PLFSS 2026 : austérité nationale, conséquences locales pour la Sarthe
Le Projet de loi de financement de la Sécurité sociale (PLFSS) pour 2026 illustre un choix politique qui, pour la CGT, pénalise une fois de plus l’hôpital public au profit d’un secteur privé lucratif sans obligations sociales ni sanitaires claires. Ce constat national résonne particulièrement fort dans des territoires comme la Sarthe, où l’accès aux soins est déjà fortement dégradé.
Un budget d’austérité qui frappe d’abord les services publics
Le PLFSS 2026 prévoit une progression de l’ONDAM (objectif national des dépenses de santé) d’environ +1,6 % en termes réels, loin de ce qui serait nécessaire pour absorber l’inflation, les revalorisations salariales ou encore le vieillissement de la population. Cette restriction budgétaire aggrave :
- les déficits chroniques des hôpitaux publics,
- l’endettement croissant,
- la fermeture de lits,
- la dégradation des conditions de travail des soignants.
Pour des établissements publics déjà sous tension, comme ceux de la Sarthe, ces déficits structurels ne sont pas un effet de « mauvaise gestion », mais le résultat d’un sous-financement persistant.
La Sarthe : un grave désert médical qui fragilise l’hôpital public
Dans la Sarthe, la crise d’accès aux soins dépasse la simple question hospitalière pour toucher tous les maillons du système de santé :
- Densité médicale très inférieure à la moyenne nationale : le département compte 20,67 médecins pour 10 000 habitants, contre 27,28 en moyenne en France. Cette offre médicale a reculé depuis 2014, et notamment pour les généralistes (de 7,07 à 5,48 pour 10 000 habitants).
- Désertification des spécialités : ophtalmologues, gynécologues et pédiatres sont extrêmement rares : respectivement 0,34 / 0,35 / 0,18 pour 10 000 habitants, des niveaux critiques qui compliquent l’accès à des soins essentiels.
- Accès géographique dégradé : pour certaines spécialités, plus de 55 % de la population résident dans des zones de désert médical selon les critères locaux.
- Refus massif des nouveaux patients : dans une enquête locale, 87 % des médecins généralistes contactés ne prennent plus de nouveaux patients, un indice fort du manque criant d’accès aux soins primaires.

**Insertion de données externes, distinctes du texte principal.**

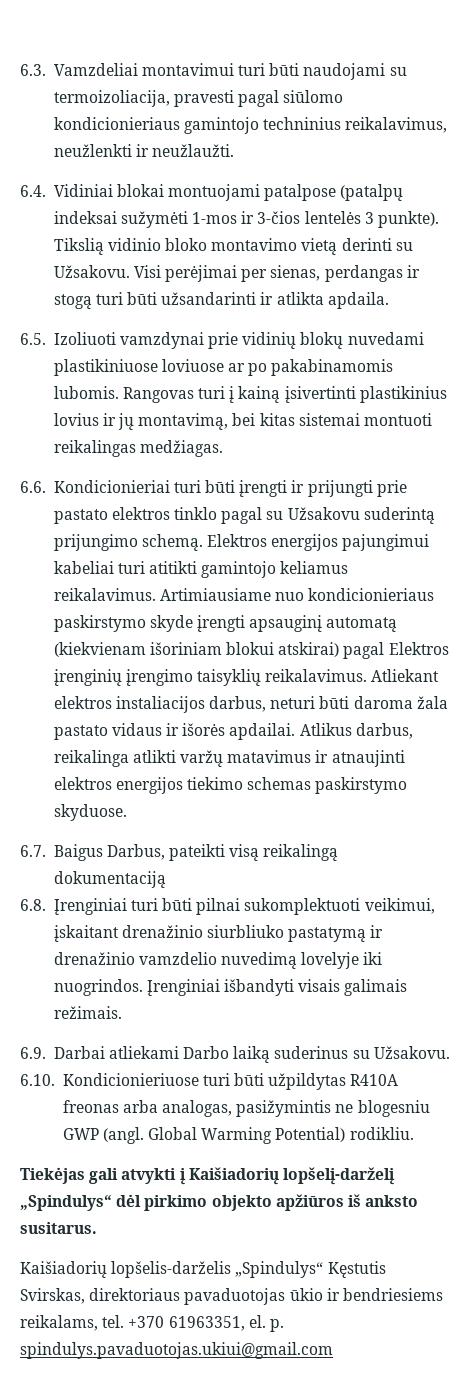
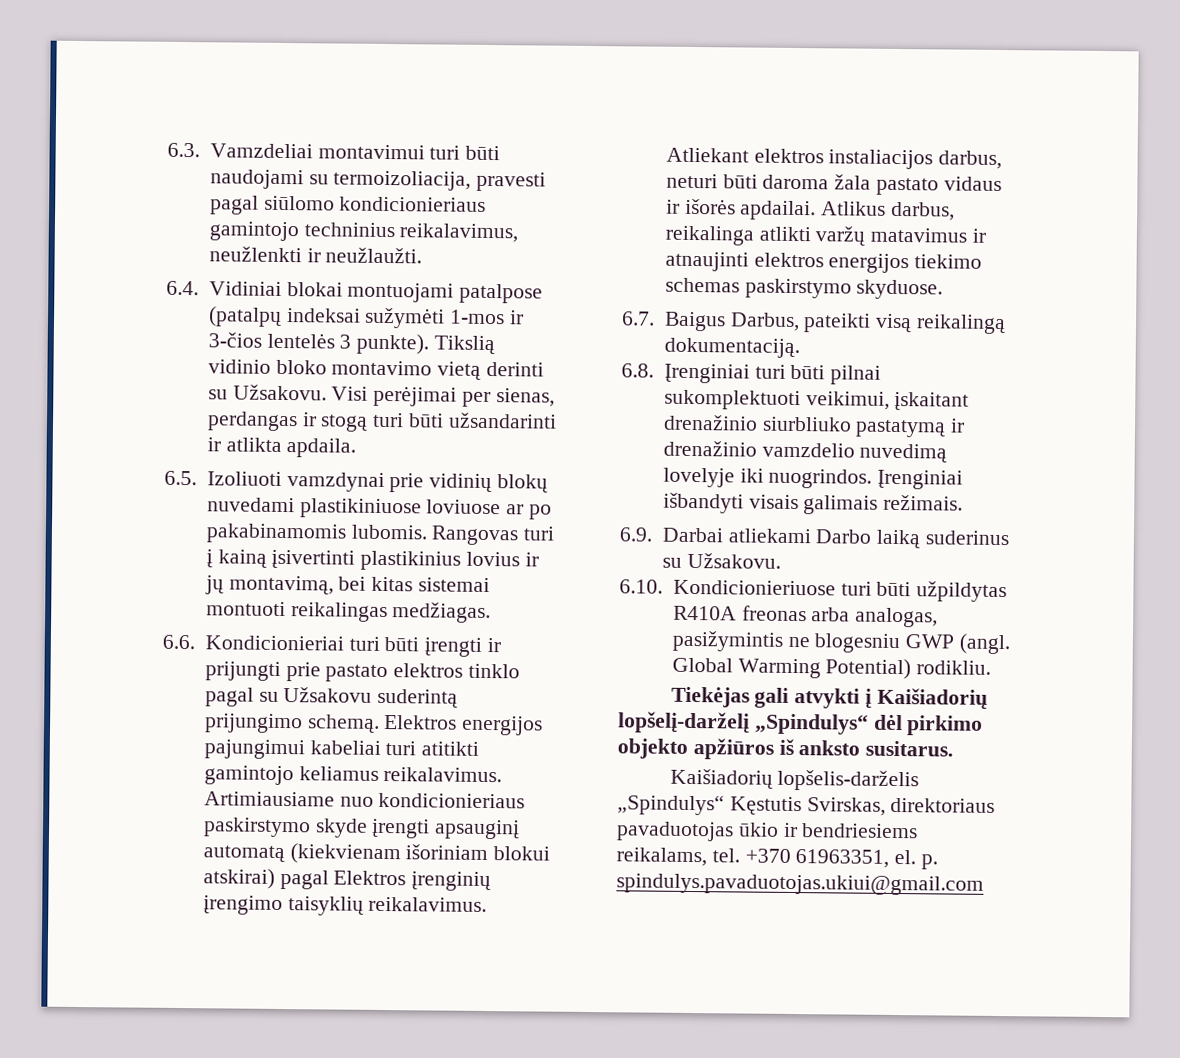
- 6.7. Baigus Darbus, pateikti visą reikalingą dokumentaciją
+ 6.7. Baigus Darbus, pateikti visą reikalingą dokumentaciją.

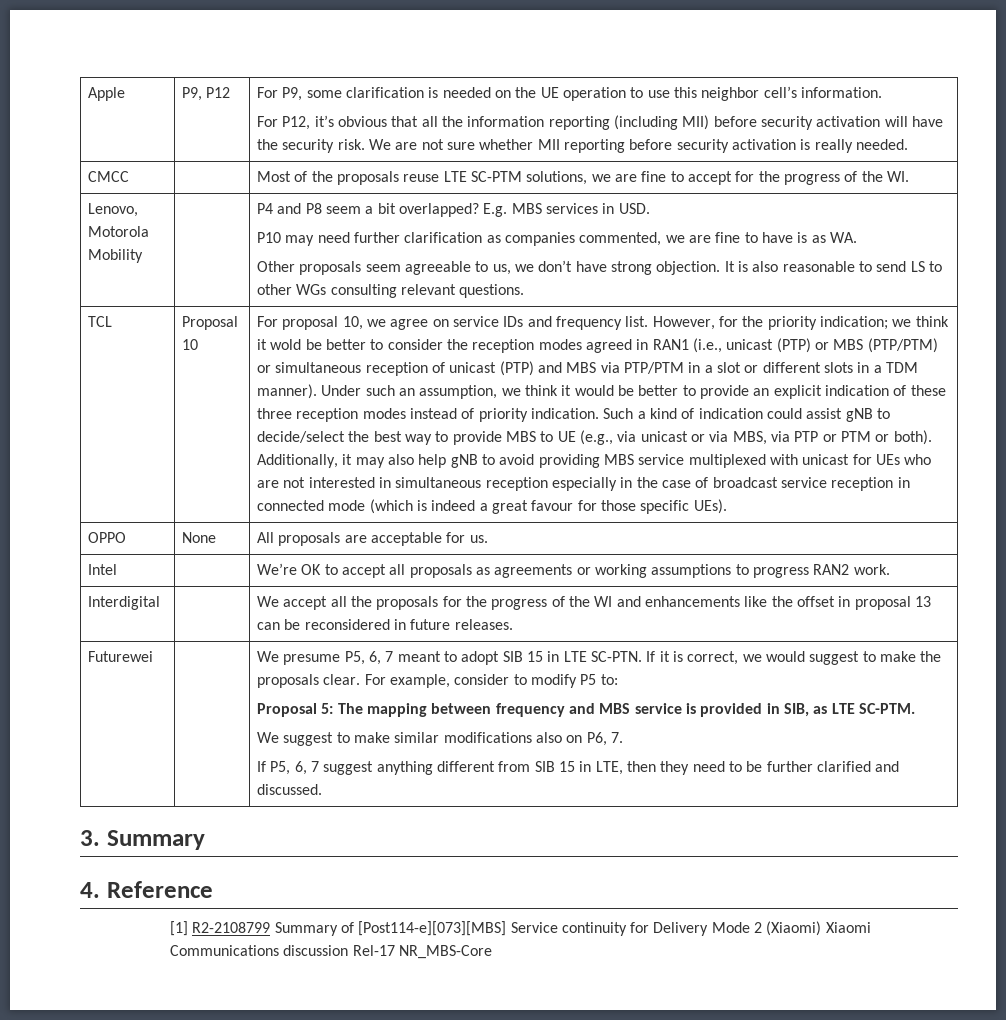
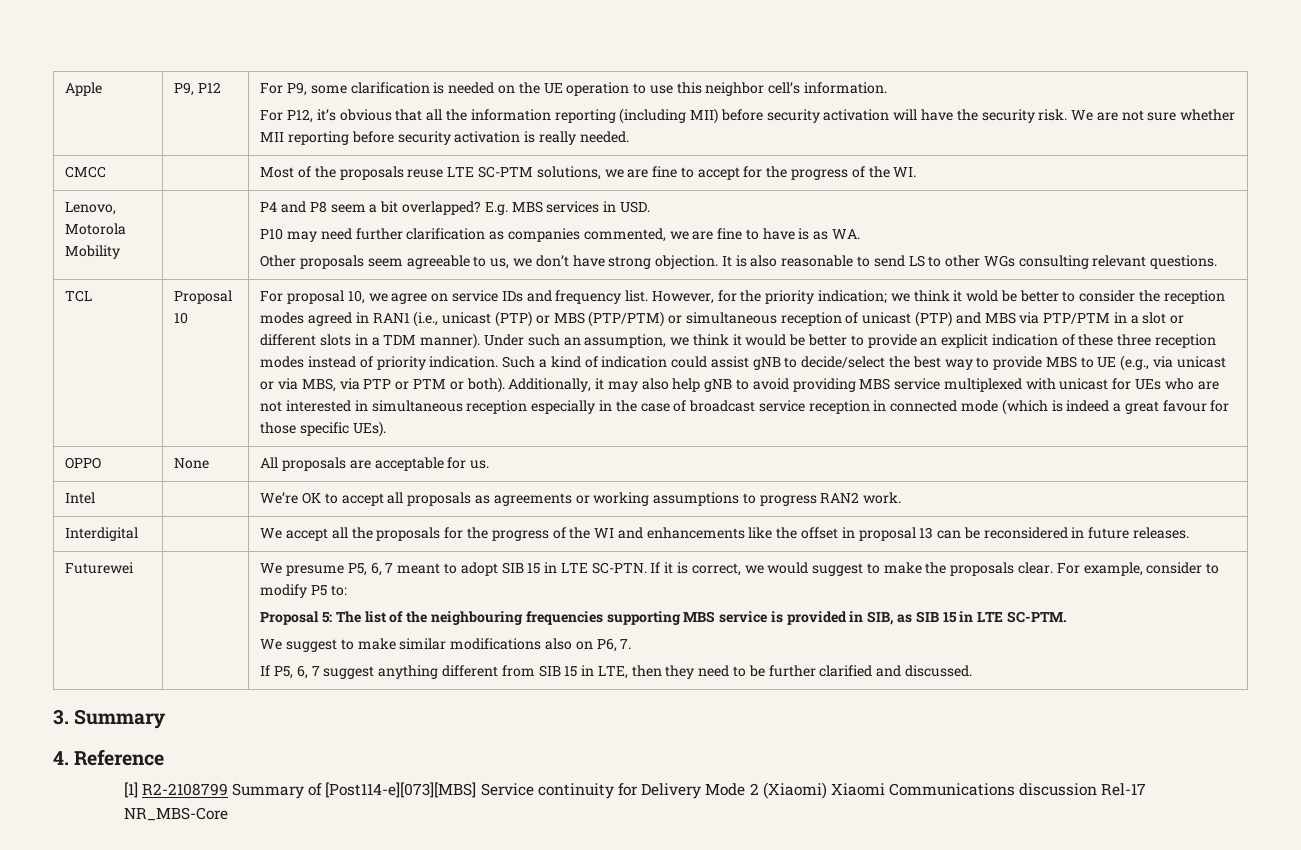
- Proposal 5: The mapping between frequency and MBS service is provided in SIB, as LTE SC-PTM.
+ Proposal 5: The list of the neighbouring frequencies supporting MBS service is provided in SIB, as SIB 15 in LTE SC-PTM.

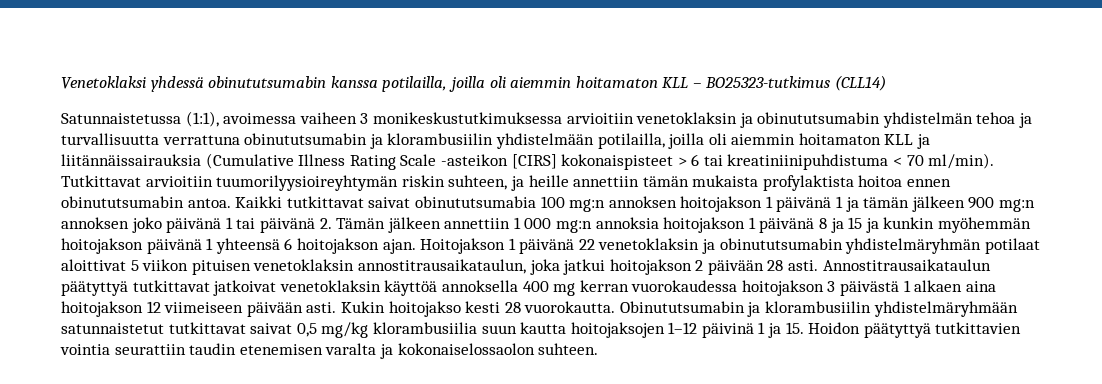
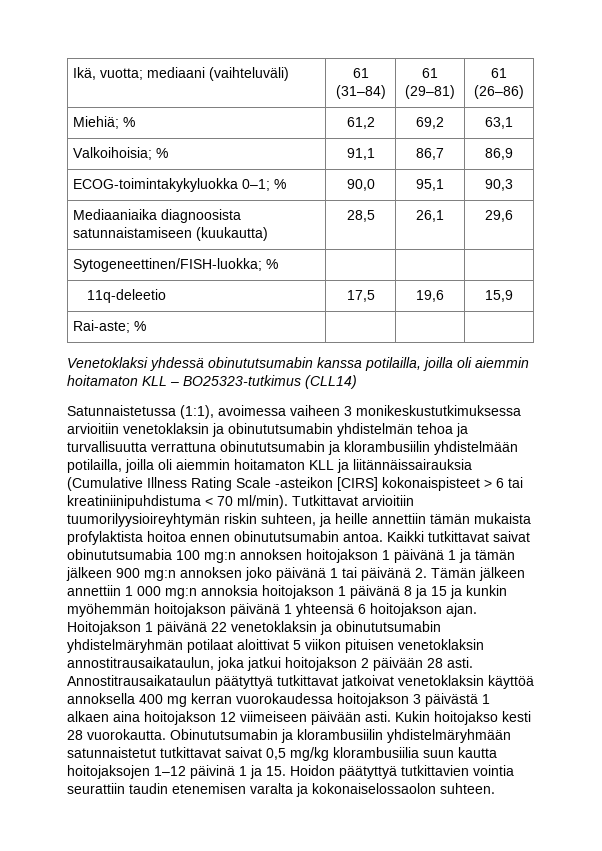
+ Ikä, vuotta; mediaani (vaihteluväli) | 61 (31–84) | 61 (29–81) | 61 (26–86)
+ Miehiä; % | 61,2 | 69,2 | 63,1
+ Valkoihoisia; % | 91,1 | 86,7 | 86,9
+ ECOG-toimintakykyluokka 0–1; % | 90,0 | 95,1 | 90,3
+ Mediaaniaika diagnoosista satunnaistamiseen (kuukautta) | 28,5 | 26,1 | 29,6
+ Sytogeneettinen/FISH-luokka; % | | |
+ 11q-deleetio | 17,5 | 19,6 | 15,9
+ Rai-aste; % | | |

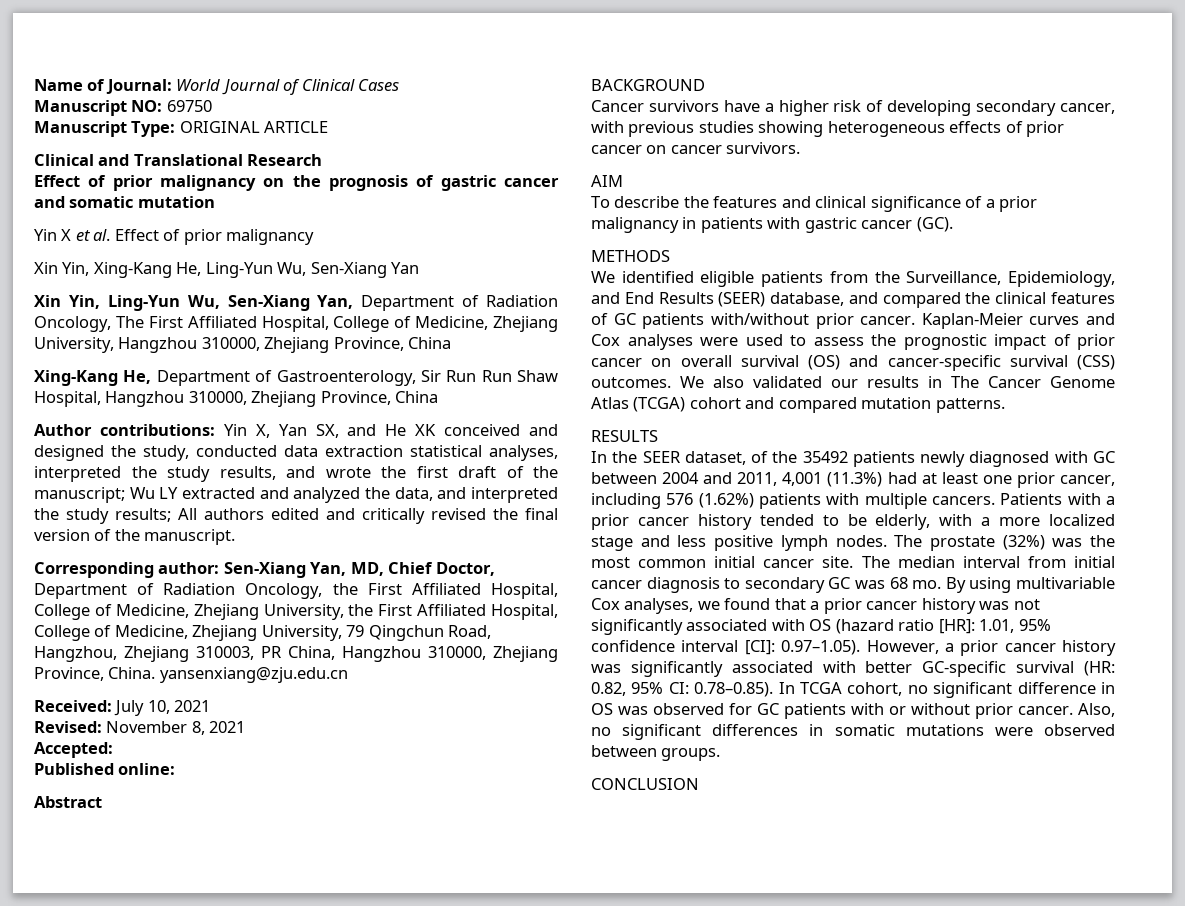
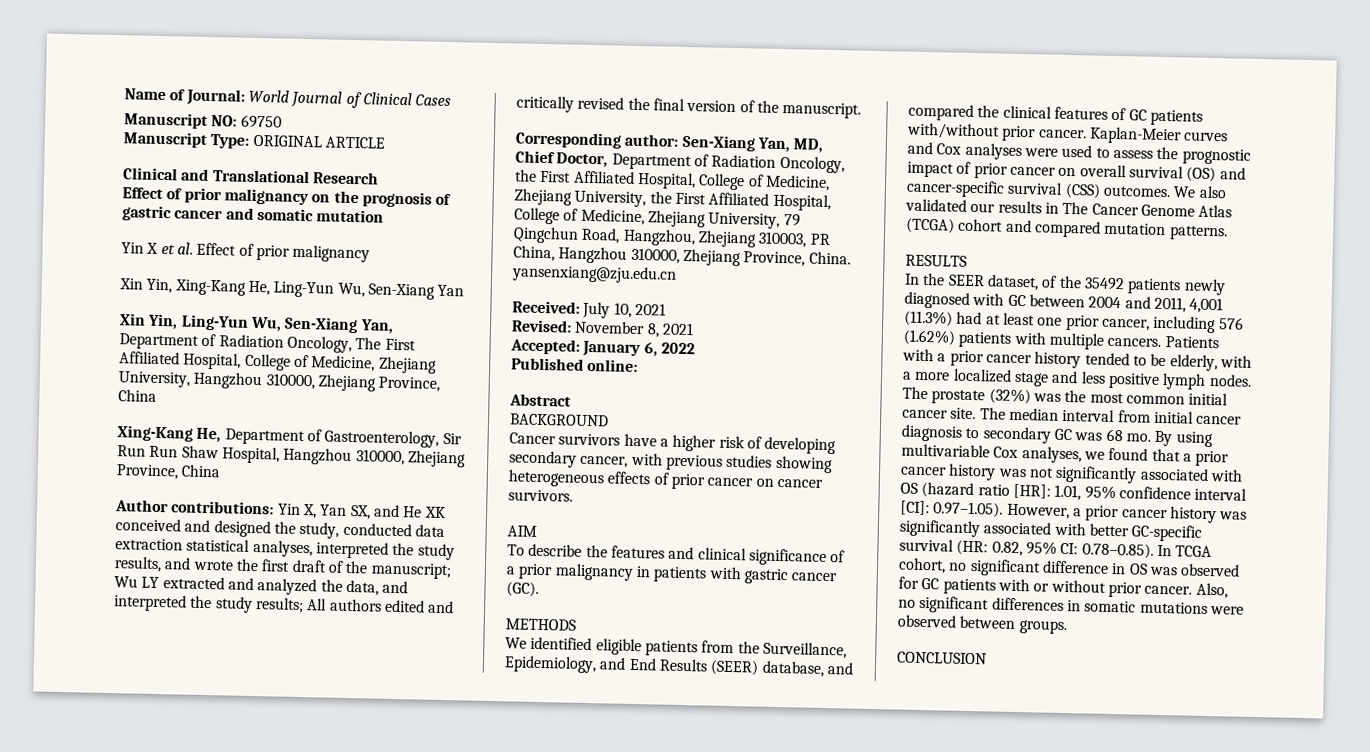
- Accepted:
+ Accepted: January 6, 2022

Ces chiffres révèlent une fracture sanitaire réelle dans le département, avec des conséquences directes sur l’activité hospitalière : lorsqu’il n’y a pas assez de médecins libéraux disponibles, ce sont souvent les urgences et les services hospitaliers publics qui sont les derniers recours, générant saturation et épuisement des équipes.
Hôpitaux publics de la Sarthe : une offre indispensable mais sous pression
Le Groupement Hospitalier de Territoire (GHT) de la Sarthe regroupe 6 établissements publics (dont Le Mans, La Ferté-Bernard, Saint-Calais, etc.), réunissant plus de 7 000 professionnels et un budget avoisinant 708 M€.
Ces hôpitaux assurent des missions fondamentales :
- permanence des soins,
- urgences,
- prise en charge des pathologies lourdes,
- formation des futurs soignants…
Cependant, le maintien de ces missions est menacé lorsque les hospitalisations liées à l’absence de médecins traitants augmentent (nombre de patients sans médecin référent, attentes plus longues, recours aux urgences), alors que l’hôpital doit déjà faire face à des contraintes budgétaires et humaines.
Les chiffres du GHT montrent une activité importante : par exemple, le Centre Hospitalier du Mans a accueilli près de 169 000 patients en 2024, démontrant l’importance sociale de l’offre publique locale.
Désert médical et hôpital : un cercle vicieux aggravé par le PLFSS
Le PLFSS 2026 n’apporte pas les moyens supplémentaires attendus pour :
- renforcer l’attractivité des carrières hospitalières,
- augmenter l’offre de soins de proximité,
- soutenir les services publics plutôt que de renforcer un privé lucratif sans obligations sociales fortes.
Dans la Sarthe, où une part importante du territoire est déjà qualifiée de désert médical, un financement public insuffisant accentue :
- la surcharge des urgences,
- la pression sur les soignants,
- l’allongement des temps d’attente pour tous les soins,
- l’augmentation des inégalités d’accès à une santé de qualité.
Une crise concrète et mesurable
La crise du système de santé que pointe la CGT dans le cadre du PLFSS 2026 ne relève pas seulement d’un débat idéologique : elle est concrète et mesurable, notamment dans des départements comme la Sarthe. À l’heure où près d’un habitant sur deux peut vivre dans un territoire médicalement sous-doté, et où les hôpitaux publics assurent l’essentiel de l’accès aux soins, l’enjeu est de garantir non seulement des budgets, mais aussi une véritable stratégie de maintien et de développement des services publics de santé.